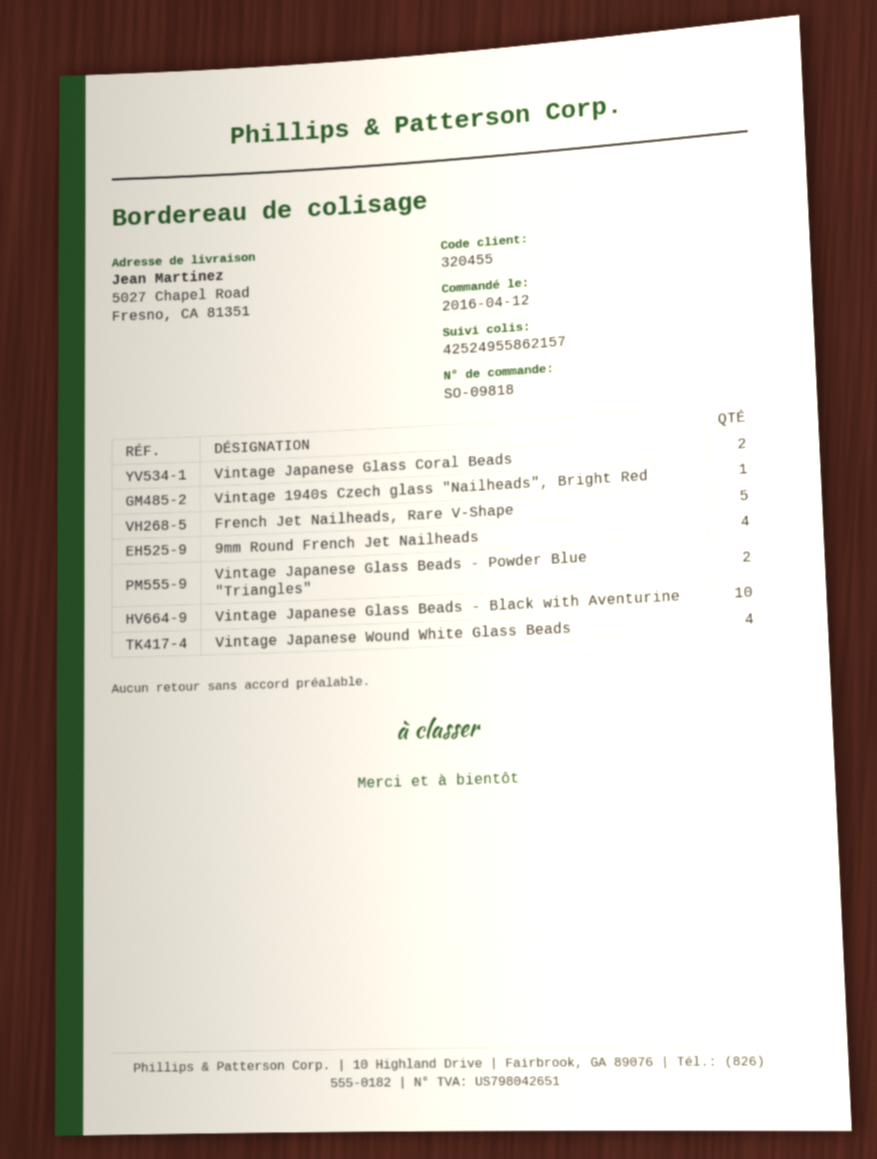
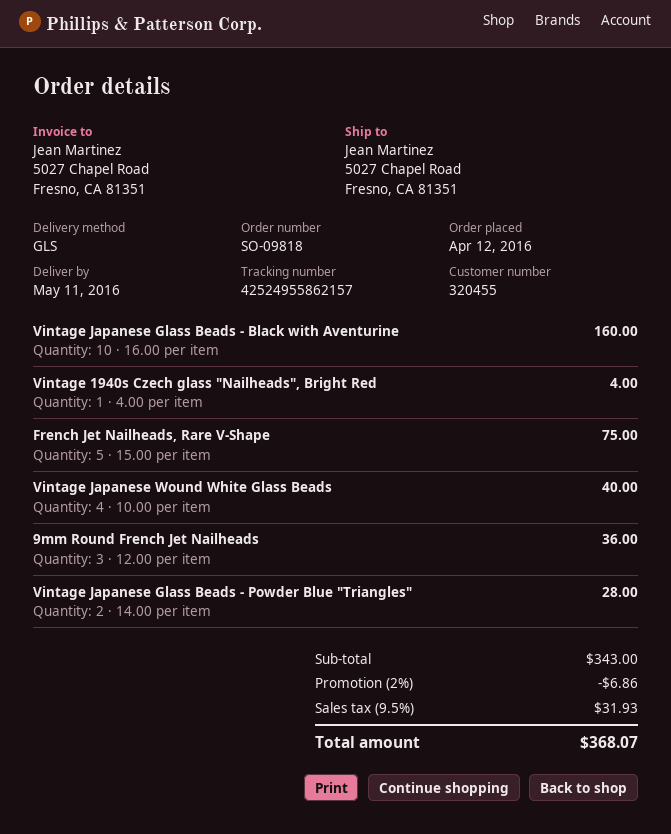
Vintage Japanese Glass Coral Beads: 2 -> none
9mm Round French Jet Nailheads: 4 -> 3

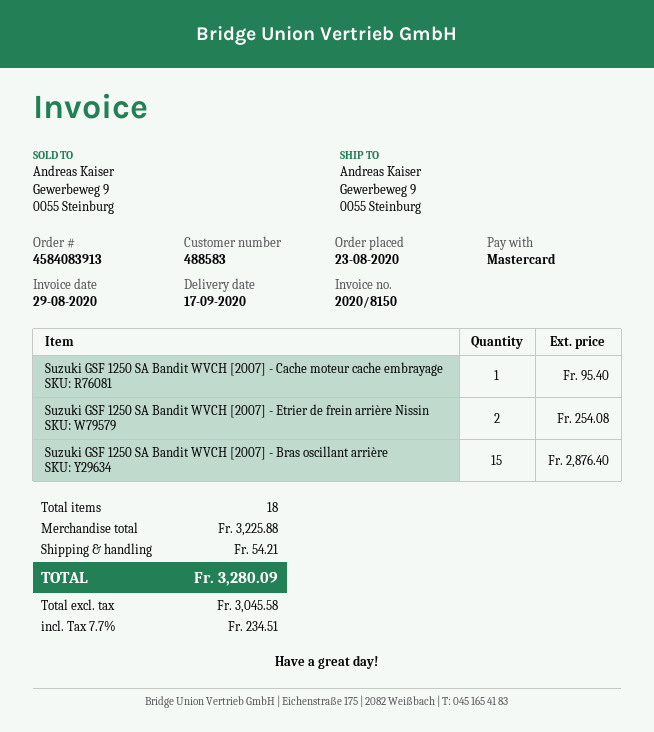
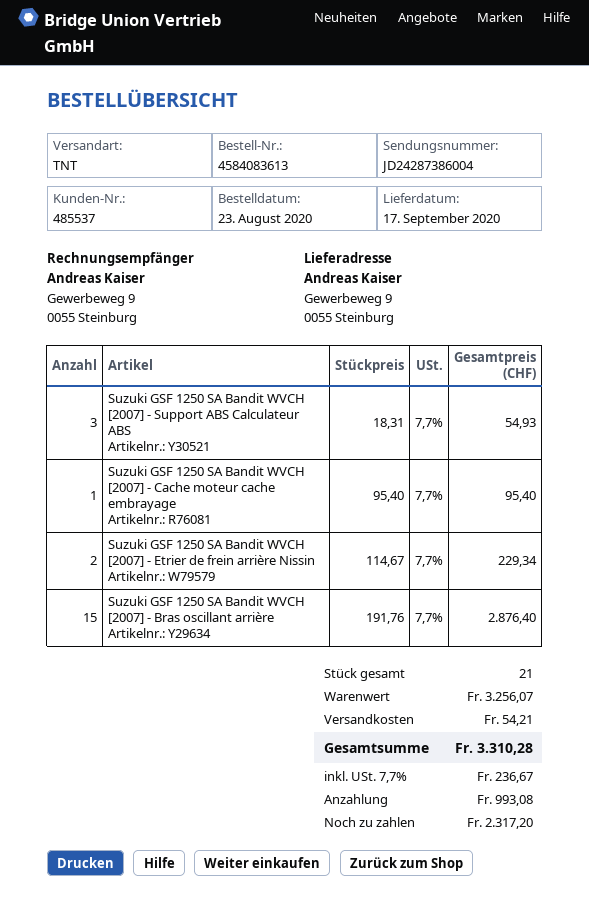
order number: 4584083913 -> 4584083613
customer number: 488583 -> 485537
Suzuki GSF 1250 SA Bandit WVCH [2007] - Etrier de frein arrière Nissin: 2 for 254.08 -> 2 for 229.34
Suzuki GSF 1250 SA Bandit WVCH [2007] - Support ABS Calculateur ABS: none -> 3 for 54.93
total quantity: 18 -> 21
subtotal: 3225.88 -> 3256.07
tax: 7.7% = 234.51 -> 7.7% = 236.67
total: 3280.09 -> 3310.28

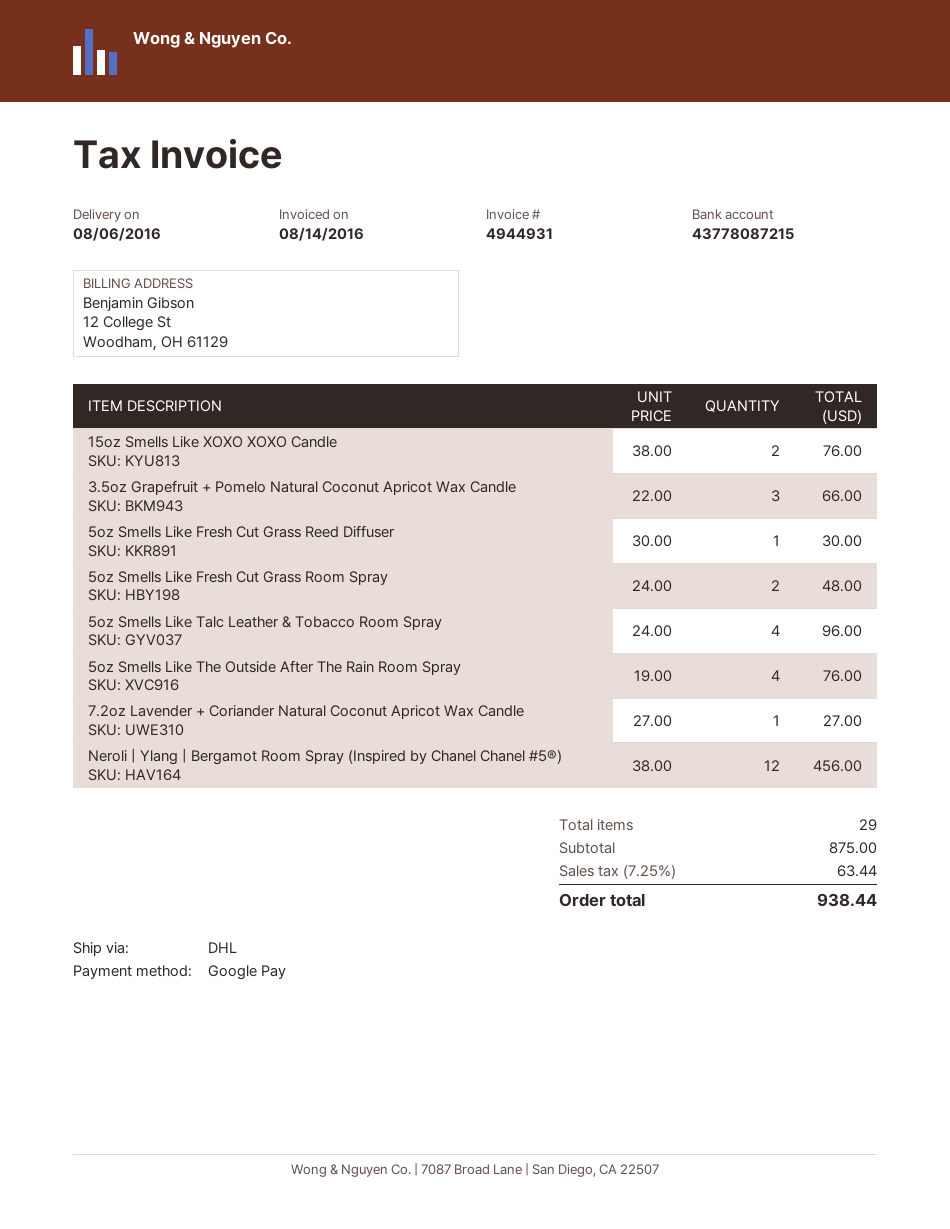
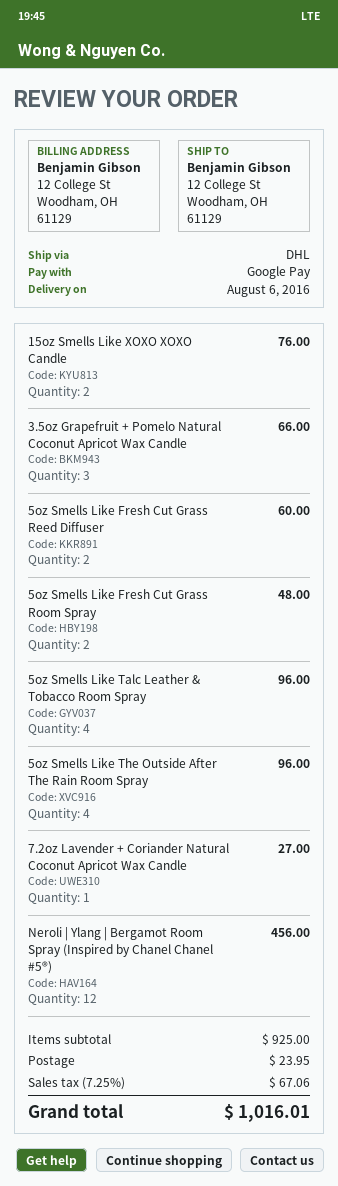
5oz Smells Like Fresh Cut Grass Reed Diffuser: 1 for 30.00 -> 2 for 60.00
5oz Smells Like The Outside After The Rain Room Spray: 4 for 76.00 -> 4 for 96.00
subtotal: 875.00 -> 925.00
shipping: none -> 23.95
tax: 7.25% = 63.44 -> 7.25% = 67.06
total: 938.44 -> 1016.01

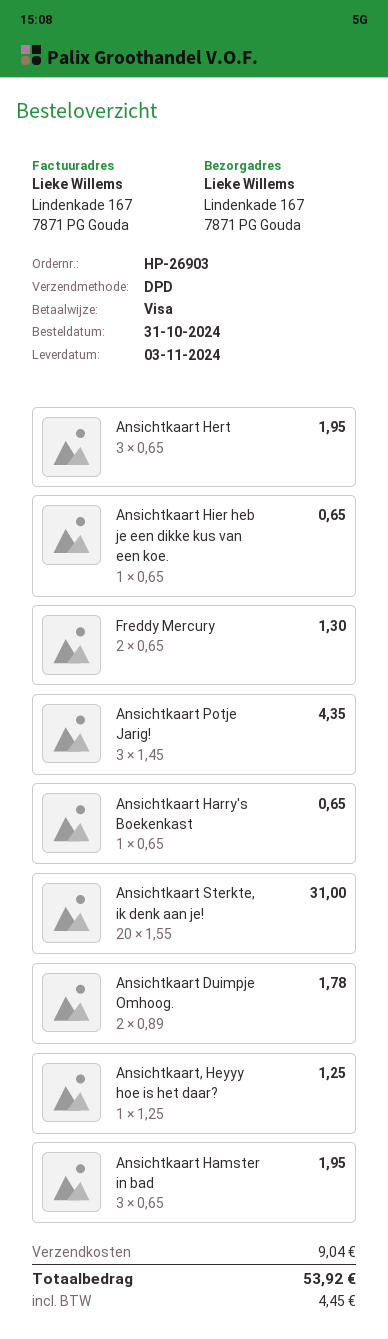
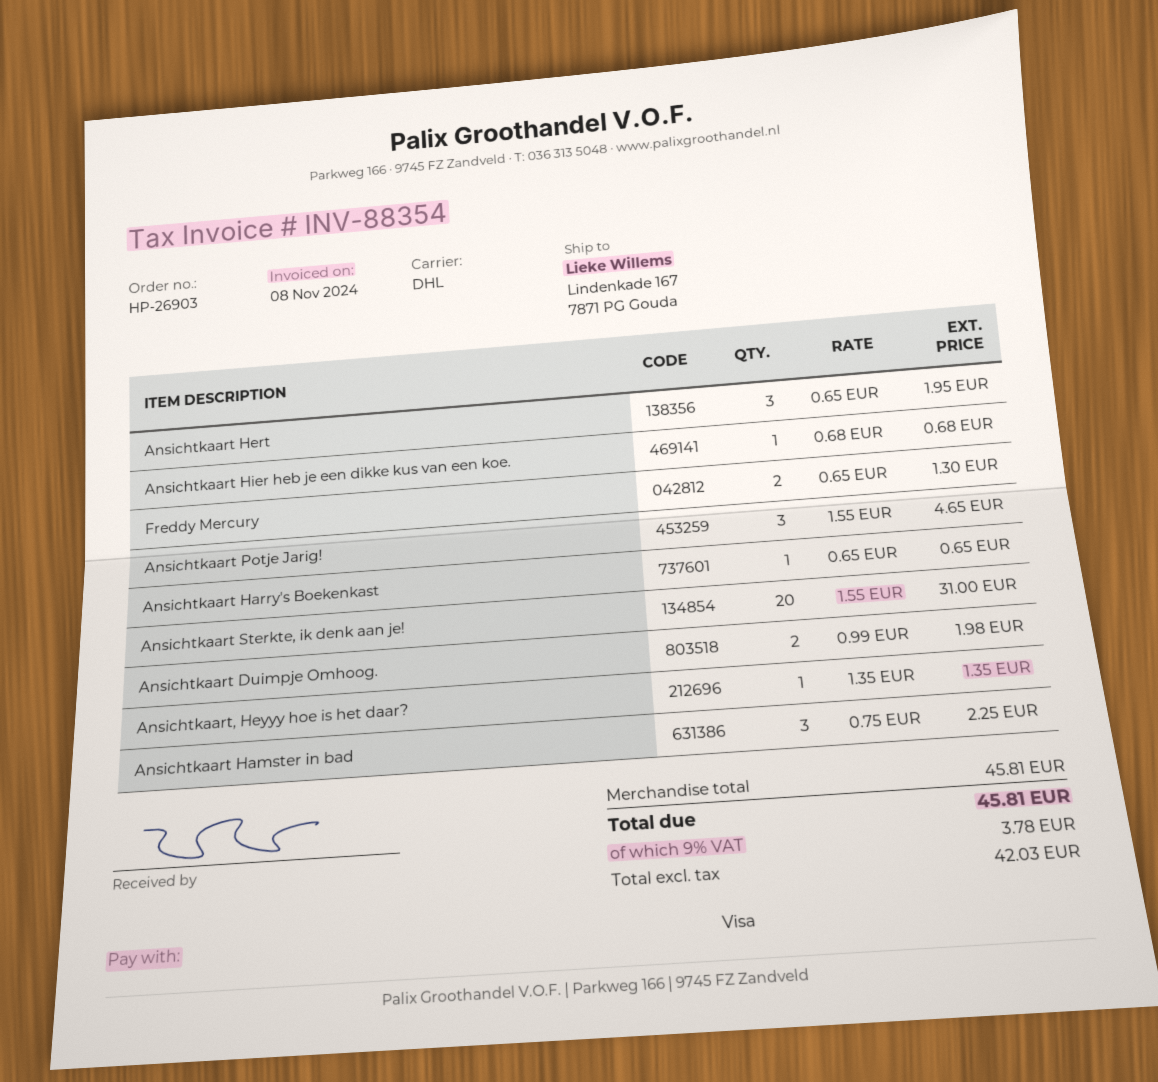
shipping method: DPD -> DHL
Ansichtkaart Hier heb je een dikke kus van een koe.: 1 x 0.65 = 0.65 -> 1 x 0.68 = 0.68
Ansichtkaart Potje Jarig!: 3 x 1.45 = 4.35 -> 3 x 1.55 = 4.65
Ansichtkaart Duimpje Omhoog.: 2 x 0.89 = 1.78 -> 2 x 0.99 = 1.98
Ansichtkaart, Heyyy hoe is het daar?: 1 x 1.25 = 1.25 -> 1 x 1.35 = 1.35
Ansichtkaart Hamster in bad: 3 x 0.65 = 1.95 -> 3 x 0.75 = 2.25
shipping: 9.04 -> none
tax: 4.45 -> 3.78
total: 53.92 -> 45.81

= = =

DIRECTIONS FOR THIS TASK. An exact copy of the records above is needed, with the pictures removed.

WRITTEN RESPONSE.
Vintage Japanese Glass Coral Beads: 2 -> none
9mm Round French Jet Nailheads: 4 -> 3

order number: 4584083913 -> 4584083613
customer number: 488583 -> 485537
Suzuki GSF 1250 SA Bandit WVCH [2007] - Etrier de frein arrière Nissin: 2 for 254.08 -> 2 for 229.34
Suzuki GSF 1250 SA Bandit WVCH [2007] - Support ABS Calculateur ABS: none -> 3 for 54.93
total quantity: 18 -> 21
subtotal: 3225.88 -> 3256.07
tax: 7.7% = 234.51 -> 7.7% = 236.67
total: 3280.09 -> 3310.28

5oz Smells Like Fresh Cut Grass Reed Diffuser: 1 for 30.00 -> 2 for 60.00
5oz Smells Like The Outside After The Rain Room Spray: 4 for 76.00 -> 4 for 96.00
subtotal: 875.00 -> 925.00
shipping: none -> 23.95
tax: 7.25% = 63.44 -> 7.25% = 67.06
total: 938.44 -> 1016.01

shipping method: DPD -> DHL
Ansichtkaart Hier heb je een dikke kus van een koe.: 1 x 0.65 = 0.65 -> 1 x 0.68 = 0.68
Ansichtkaart Potje Jarig!: 3 x 1.45 = 4.35 -> 3 x 1.55 = 4.65
Ansichtkaart Duimpje Omhoog.: 2 x 0.89 = 1.78 -> 2 x 0.99 = 1.98
Ansichtkaart, Heyyy hoe is het daar?: 1 x 1.25 = 1.25 -> 1 x 1.35 = 1.35
Ansichtkaart Hamster in bad: 3 x 0.65 = 1.95 -> 3 x 0.75 = 2.25
shipping: 9.04 -> none
tax: 4.45 -> 3.78
total: 53.92 -> 45.81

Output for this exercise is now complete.